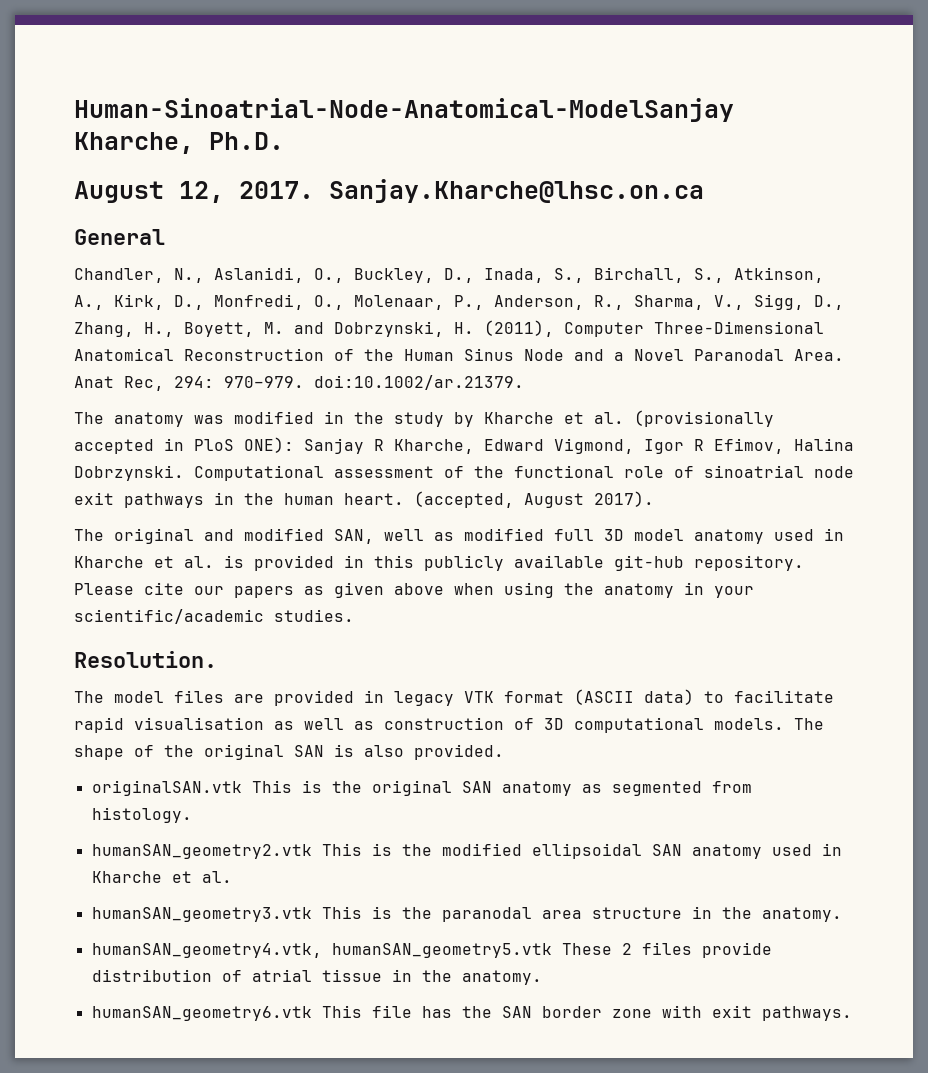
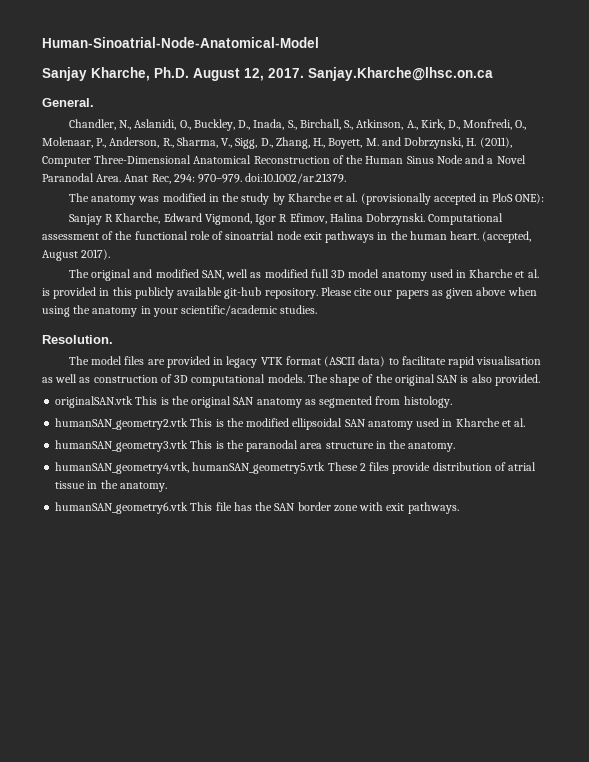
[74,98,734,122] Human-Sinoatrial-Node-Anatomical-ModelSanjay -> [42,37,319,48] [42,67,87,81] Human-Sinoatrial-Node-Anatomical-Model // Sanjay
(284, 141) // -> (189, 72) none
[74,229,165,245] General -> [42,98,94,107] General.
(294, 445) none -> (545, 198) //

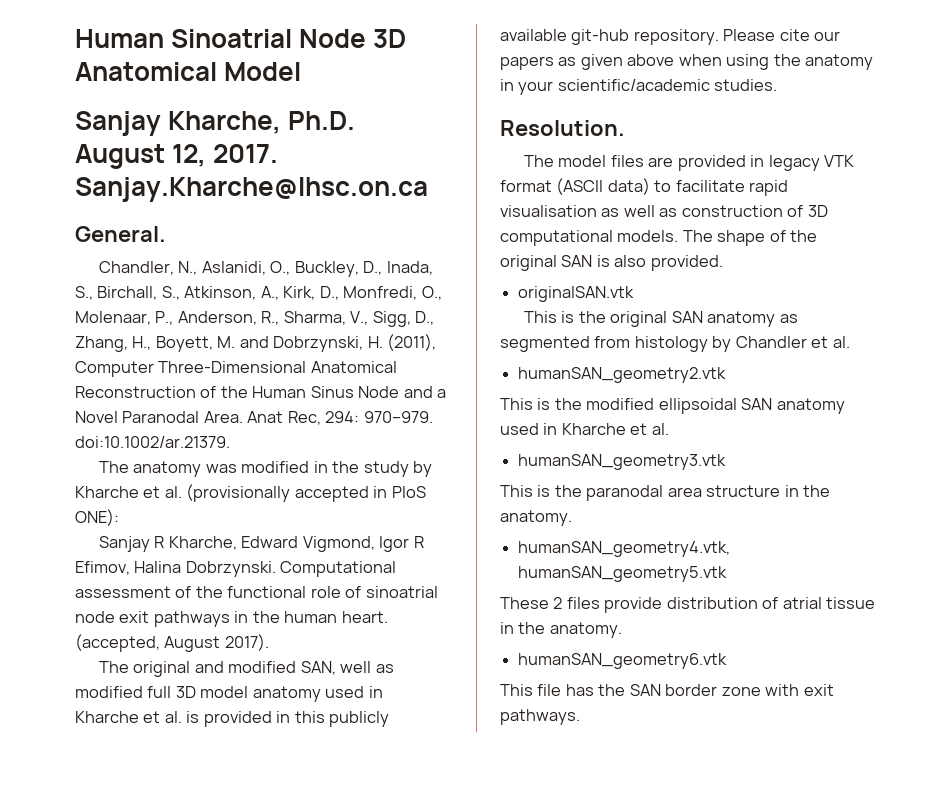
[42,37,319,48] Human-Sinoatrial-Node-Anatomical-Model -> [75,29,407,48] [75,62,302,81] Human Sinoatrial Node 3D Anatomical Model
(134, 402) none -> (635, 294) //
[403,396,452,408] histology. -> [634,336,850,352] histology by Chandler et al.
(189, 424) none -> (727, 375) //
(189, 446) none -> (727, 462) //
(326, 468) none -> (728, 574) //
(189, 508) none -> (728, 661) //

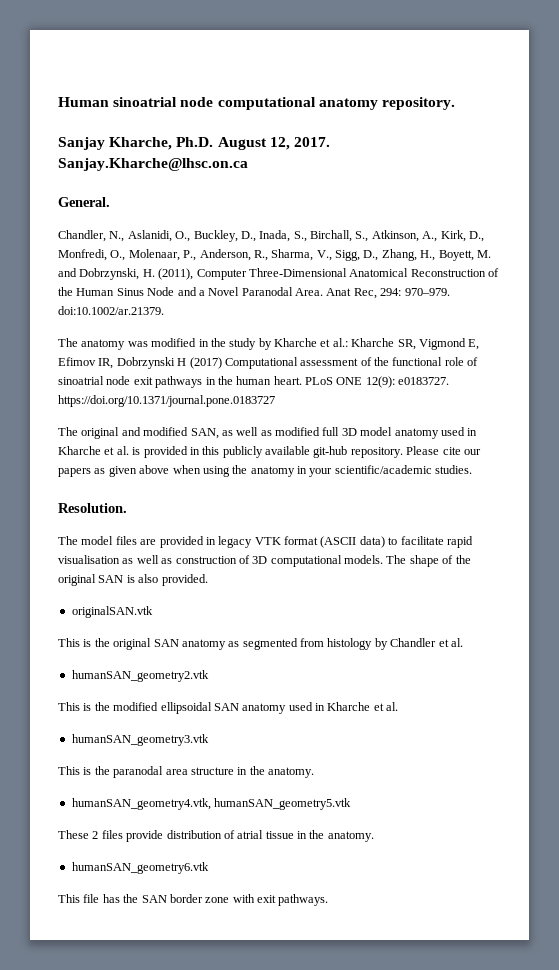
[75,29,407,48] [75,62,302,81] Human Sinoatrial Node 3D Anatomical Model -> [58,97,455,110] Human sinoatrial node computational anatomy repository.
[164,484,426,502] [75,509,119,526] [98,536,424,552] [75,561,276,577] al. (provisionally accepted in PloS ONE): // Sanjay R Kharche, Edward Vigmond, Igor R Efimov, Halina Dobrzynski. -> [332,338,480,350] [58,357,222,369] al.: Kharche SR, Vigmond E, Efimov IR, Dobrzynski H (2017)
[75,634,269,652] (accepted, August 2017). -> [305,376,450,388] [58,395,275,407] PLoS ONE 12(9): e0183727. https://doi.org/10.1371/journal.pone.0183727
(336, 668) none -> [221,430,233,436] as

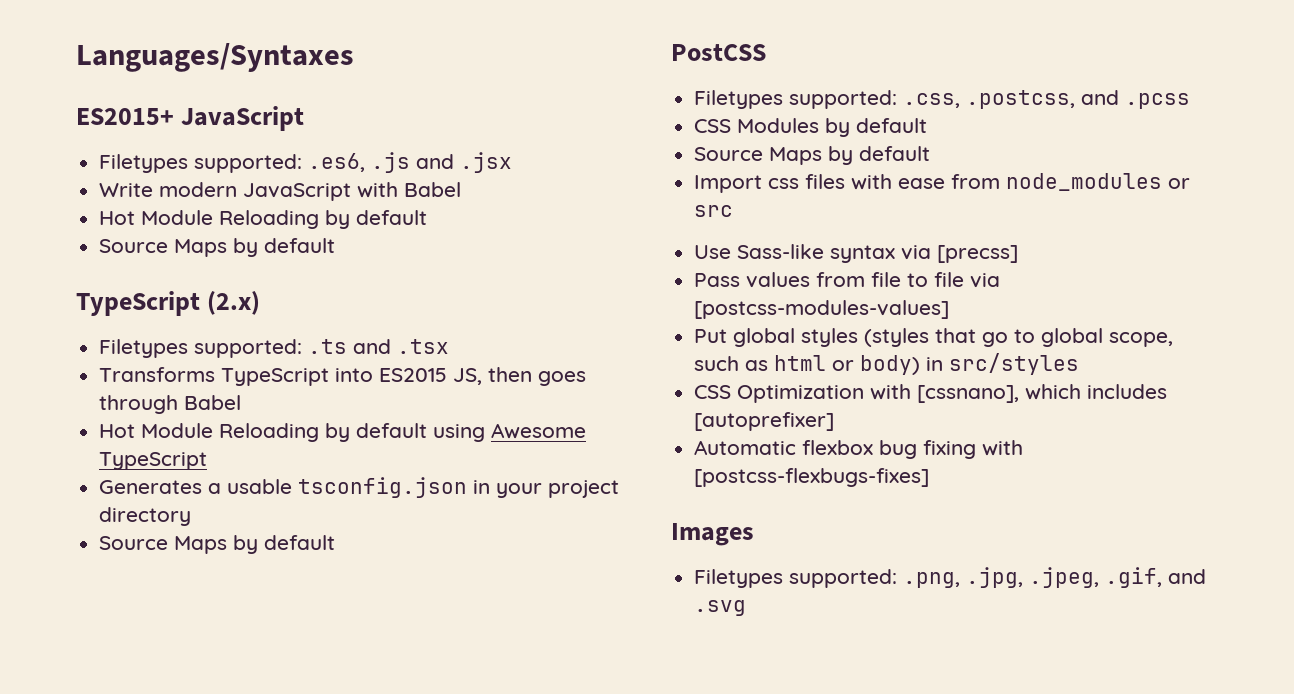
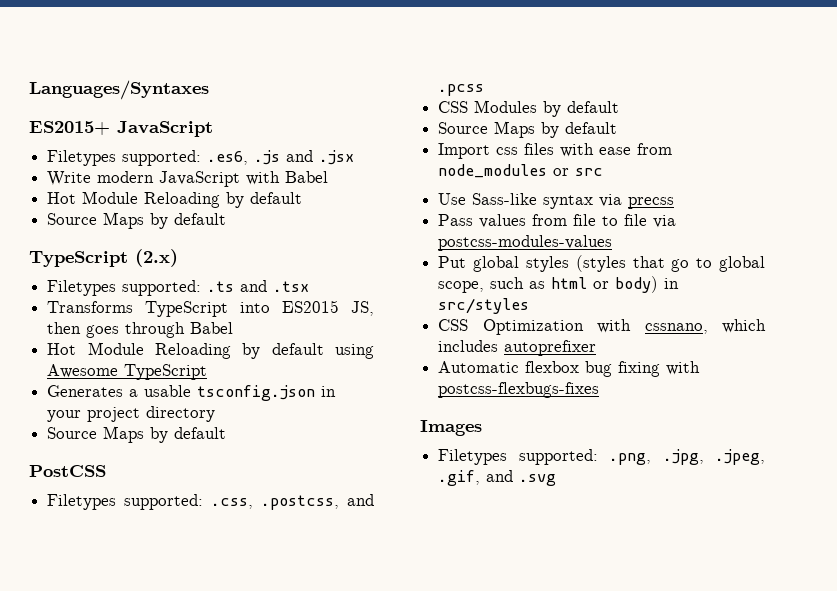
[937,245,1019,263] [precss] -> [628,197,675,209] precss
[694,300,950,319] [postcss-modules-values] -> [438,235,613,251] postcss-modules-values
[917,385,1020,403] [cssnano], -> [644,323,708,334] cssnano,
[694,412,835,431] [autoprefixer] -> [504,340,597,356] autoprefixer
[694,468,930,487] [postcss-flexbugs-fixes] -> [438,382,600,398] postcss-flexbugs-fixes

_ _ _

What needs to be done
Find the line that has "(189, 508) none -> (728, 661) //" in the listing, then retype it and each later line up to the last, exactly. Leave pictures out.

Task result
(189, 508) none -> (728, 661) //

[75,29,407,48] [75,62,302,81] Human Sinoatrial Node 3D Anatomical Model -> [58,97,455,110] Human sinoatrial node computational anatomy repository.
[164,484,426,502] [75,509,119,526] [98,536,424,552] [75,561,276,577] al. (provisionally accepted in PloS ONE): // Sanjay R Kharche, Edward Vigmond, Igor R Efimov, Halina Dobrzynski. -> [332,338,480,350] [58,357,222,369] al.: Kharche SR, Vigmond E, Efimov IR, Dobrzynski H (2017)
[75,634,269,652] (accepted, August 2017). -> [305,376,450,388] [58,395,275,407] PLoS ONE 12(9): e0183727. https://doi.org/10.1371/journal.pone.0183727
(336, 668) none -> [221,430,233,436] as

[937,245,1019,263] [precss] -> [628,197,675,209] precss
[694,300,950,319] [postcss-modules-values] -> [438,235,613,251] postcss-modules-values
[917,385,1020,403] [cssnano], -> [644,323,708,334] cssnano,
[694,412,835,431] [autoprefixer] -> [504,340,597,356] autoprefixer
[694,468,930,487] [postcss-flexbugs-fixes] -> [438,382,600,398] postcss-flexbugs-fixes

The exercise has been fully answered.